Although Canada, recently, has been known more for crude oil from the Alberta oil sands, the report released on Canada's new wind installments for this year provided some good news to Canada on the renewable energy front, considering the criticism it has received on both the building of a new pipeline to transfer oil from the Alberta tar sands to the United States, and a lack of coherent clean energy policy among the Canadian federal government.
CanWEA president Robert Hornung said on its website that Canada is starting to become a very aggressive place for investments in the sector.

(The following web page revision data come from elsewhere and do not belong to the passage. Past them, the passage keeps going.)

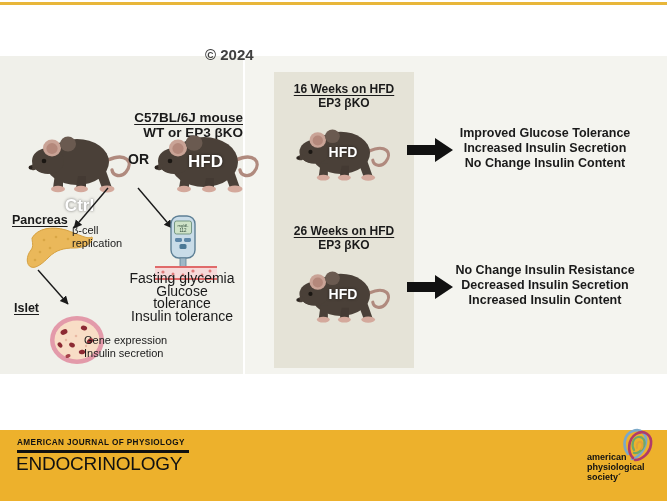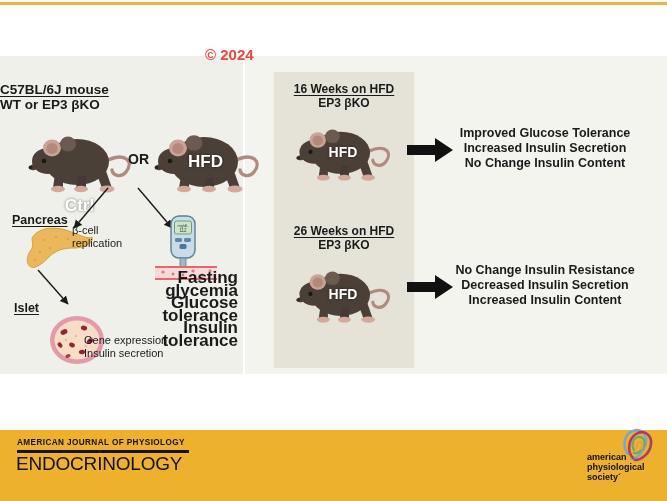"© 2024" #copyright { color: #ef4444 -> #404040 }
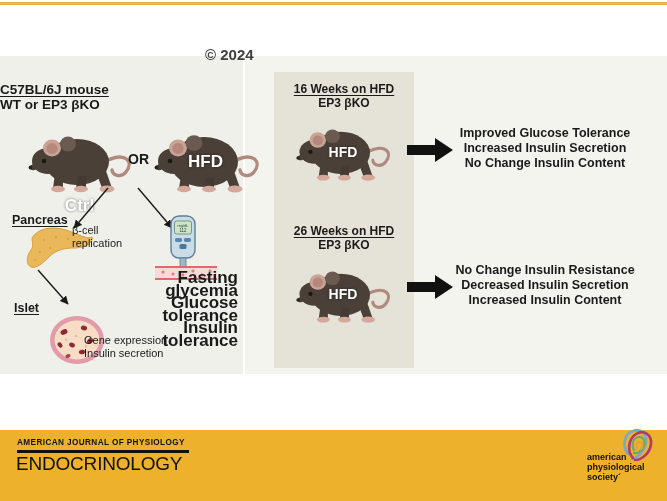"C57BL/6J mouse" .center { margin-top: none -> 28px; text-align: left -> right }
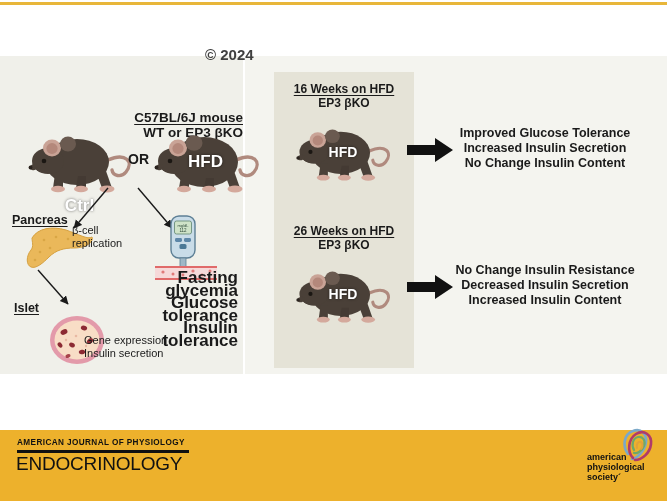"Fasting glycemia" #glycemia-note { font-size: 17px -> 14px; font-weight: bold -> none; text-align: right -> center }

Hornung added that strong targets for wind installations plus solid government policy will help Canada become a major player in the global wind industry.
Some of the major factors regarding the growth of Canada's wind capacity in 2011 include creating new supplies of energy to meet demand, with minimal environmental impact, while creating economic opportunities in both rural Canada and industrial sectors.
With the added 1,338 MW of new power created by the end of the year, Canada's total wind power capacity capacity will reach about 5,300 MW, more than 27 times the amount of wind power installed ten years ago (in 2001) - 198 MW, according to CanWEA. The association predicts that an extra 6,000 MW will be added over the next five years, with new projects set all over the country.
Out of all provinces, new wind installations from Ontario lead the way this year, with a targeted 500 MW of wind power capacity. While Ontario may lead the way with new wind capacity installed this year, other projects across the country, including the St. Joseph wind farm in Manitoba and Nova Scotia's Watts Wind project, will help continue to blow Canada's wind industry in the right direction.